2014 CapEx: Memory Is Leading The Way

CapEx is expected to be flat this year, up slightly in 2014.


The semiconductor industry is expensive. Billions of dollars are spent every year to keep the fabs running, build new fabs, and push the process technology to greater and greater heights. Billions more will be spent to make 450mm production a reality. In January 2013, Semico predicted that, based on initial indications from some companies, total CapEx would be flat this year. Based on current data through the third quarter and expectations for Q4, we are keeping our CapEx forecast flat at -0.05%, down this year to $55.6 billion from from $55.7 billion in 2012. In 2014, our initial estimate is that CapEx will grow 1.7%.

This outlook is based on Semico’s semiconductor forecast and early indications from a few key companies, which are tepid at best. The only real growth in spending is expected to come from the memory manufacturers.

This graph highlights the top five spenders for 2013-2014. Samsung leads the 2013 list with $11.9 billion, and probably will lead again next year. Intel has reduced its CapEx a couple times this year, and should end up just under $11 billion. TSMC probably will increase its spending slightly next year, after increasing it 17% this year.

GlobalFoundries is expected to increase spending next year as it finishes construction of the Technology Development Center in Malta and possibly begin construction of Fab 8.2 in New York late next year. Hynix rounds out the top five at about $3 billion in spending this year. Together these five will make up 70% of the total forecasted spending for 2014, down slightly from 72% this year.
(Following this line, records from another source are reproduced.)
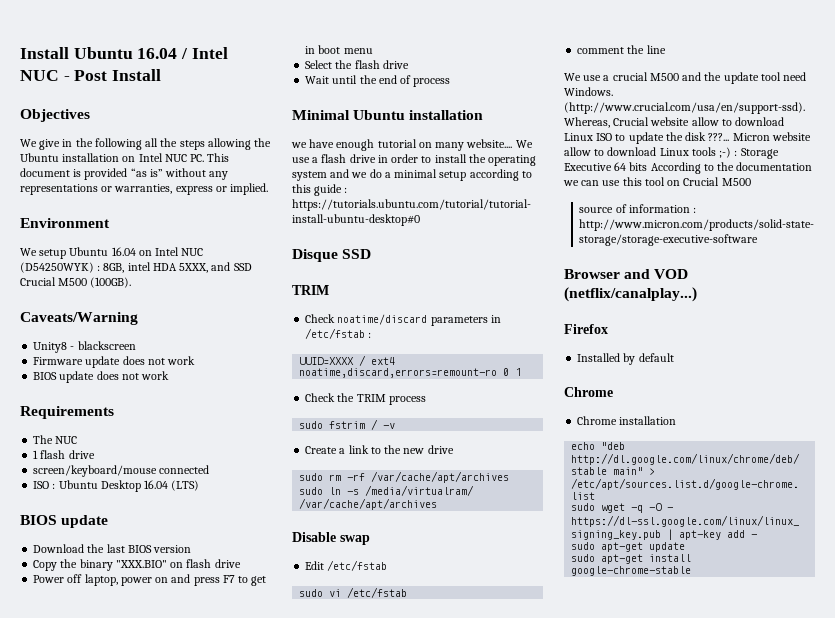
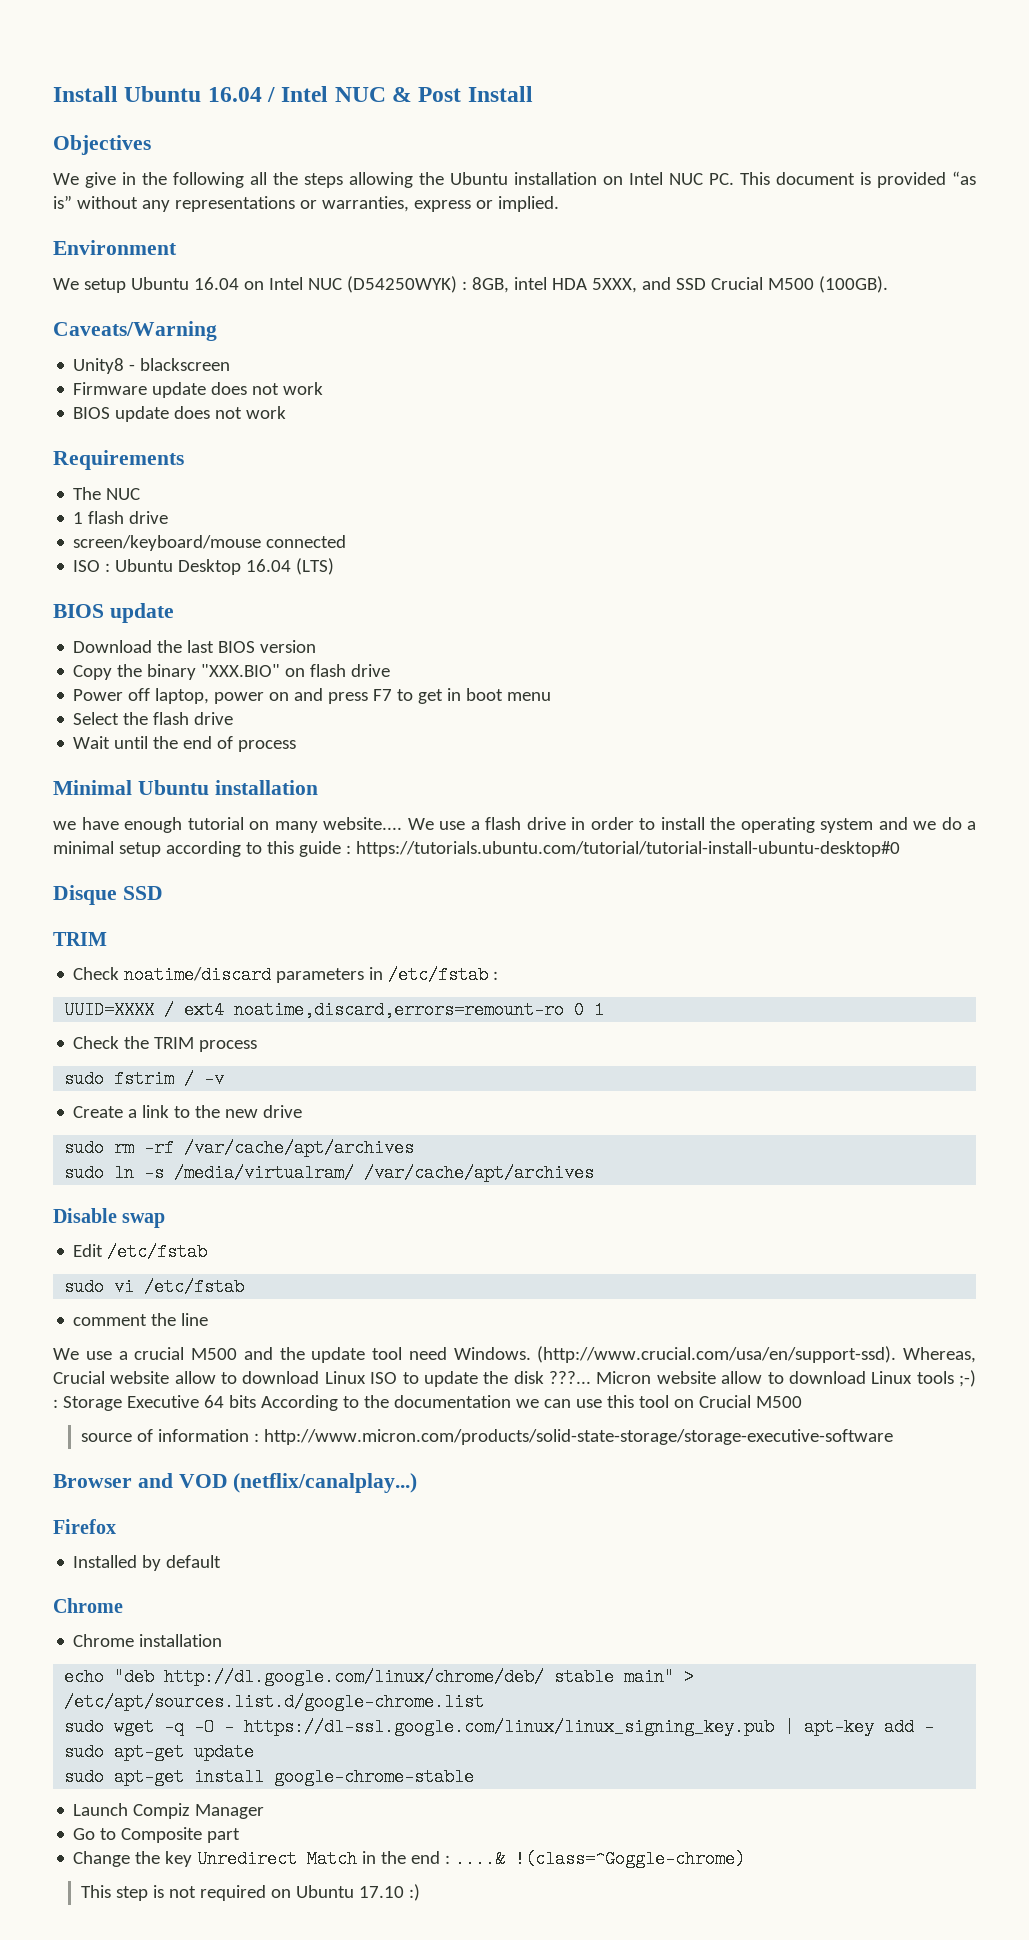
[63,76,70,81] - -> [392,87,413,102] &
(692, 571) none -> [73,1803,265,1819] [73,1827,241,1843] [73,1850,746,1868] [80,1884,420,1901] // Launch Compiz Manager // Go to Composite part // Change the key Unredirect Match in the end : ....& !(class=^Goggle-chrome) // This step is not required on Ubuntu 17.10 :)

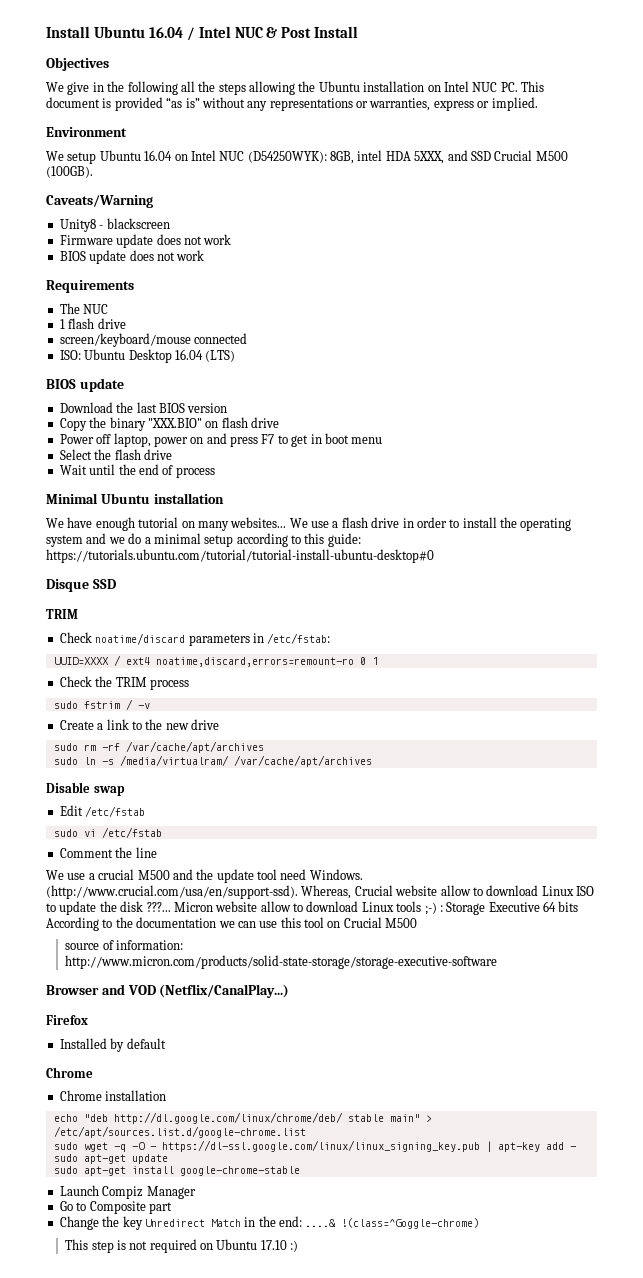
[346,276,467,293] (D54250WYK) : -> [247,151,327,163] (D54250WYK):
[73,560,111,572] ISO : -> [59,350,81,360] ISO:
[53,821,76,830] we -> [46,518,64,528] We
[323,817,402,830] website.... -> [230,517,287,528] websites...
[298,841,351,857] guide : -> [327,533,361,547] guide:
[388,966,499,984] /etc/fstab : -> [267,633,331,644] /etc/fstab:
[73,1314,148,1326] comment -> [59,848,113,858] Comment
[157,1429,259,1442] information : -> [115,940,183,950] information:
[233,1473,418,1493] (netflix/canalplay...) -> [159,984,290,998] (Netflix/CanalPlay...)
[411,1851,451,1864] end : -> [279,1216,302,1227] end:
Due to conservative capacity additions for memory over the last few years and the consolidation of DRAM manufacturers, the industry has experienced DRAM shortages in 2013. Average selling prices have increased and are expected to be up 45% for the year. DRAM revenues are expected to increase 38% this year. NAND prices have stabilized. Although companies continue to focus on density transitions and manufacturing efficiency improvements, Semico believes that memory manufacturers will purchase more equipment to increase capacity and to continue to facilitize 3D NAND lines.

For Micron, the Elpida acquisition is complete. The company will have a higher capital spend going forward as it will be covering Elpida and Rexchip, as well. Micron has several projects going on right now, including moving NOR production to Singapore and Virginia, transitioning from DRAM to NAND in Singapore, ramping 25nm DRAM at Elpida, and ramping 15nm NAND production. Micron’s spending will increase 32% in 2014. Micron has started sampling HMC (Hybrid Memory Cube) products but is not expected to be in volume production until late 2014 or beyond.
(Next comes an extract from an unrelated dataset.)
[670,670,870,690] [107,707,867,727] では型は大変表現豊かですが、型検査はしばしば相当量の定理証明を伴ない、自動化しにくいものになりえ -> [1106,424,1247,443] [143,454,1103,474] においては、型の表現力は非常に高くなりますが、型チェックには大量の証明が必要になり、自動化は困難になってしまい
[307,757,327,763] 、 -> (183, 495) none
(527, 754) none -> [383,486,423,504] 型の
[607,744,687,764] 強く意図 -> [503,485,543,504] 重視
Recovering from the fire at Hynix’s Wuxi fab will mean a certain increase in CapEx for 2013, although the company is keeping mum on the exact amount of increase. Hynix’s NAND capacity is down 25% to 30% from its normal level, as the company was using NAND equipment to run DRAM. The company plans to have 3D NAND samples ready in early 2014, with mass production beginning late in the year.

Toshiba and SanDisk expect to increase spending in 2014 compared to 2013 as they continue to roll out the 1Ynm transition. Production at the 1Z node is expected to begin late in 2014, with pilot production of its 3D NAND product, Bit-Cost Scalable (BiCS) NAND, in 2015 and volume production the following year.

Samsung is the only major memory manufacturer likely to spend less on CapEx in 2014, as it will ramp its new China NAND fab to mass production in the first half. 3D NAND mass production has started in Korea, while the China fab will also be able to produce 3D VNAND.

Overall, Semico expects to see continued conservative DRAM capacity investment as the top three companies try to maintain better control over supply/demand dynamics. There will continue to be increased investment in NAND capacity; however; over the next few years the adoption of 3D NAND structures is expected to slow the escalating expenditures on advanced lithography.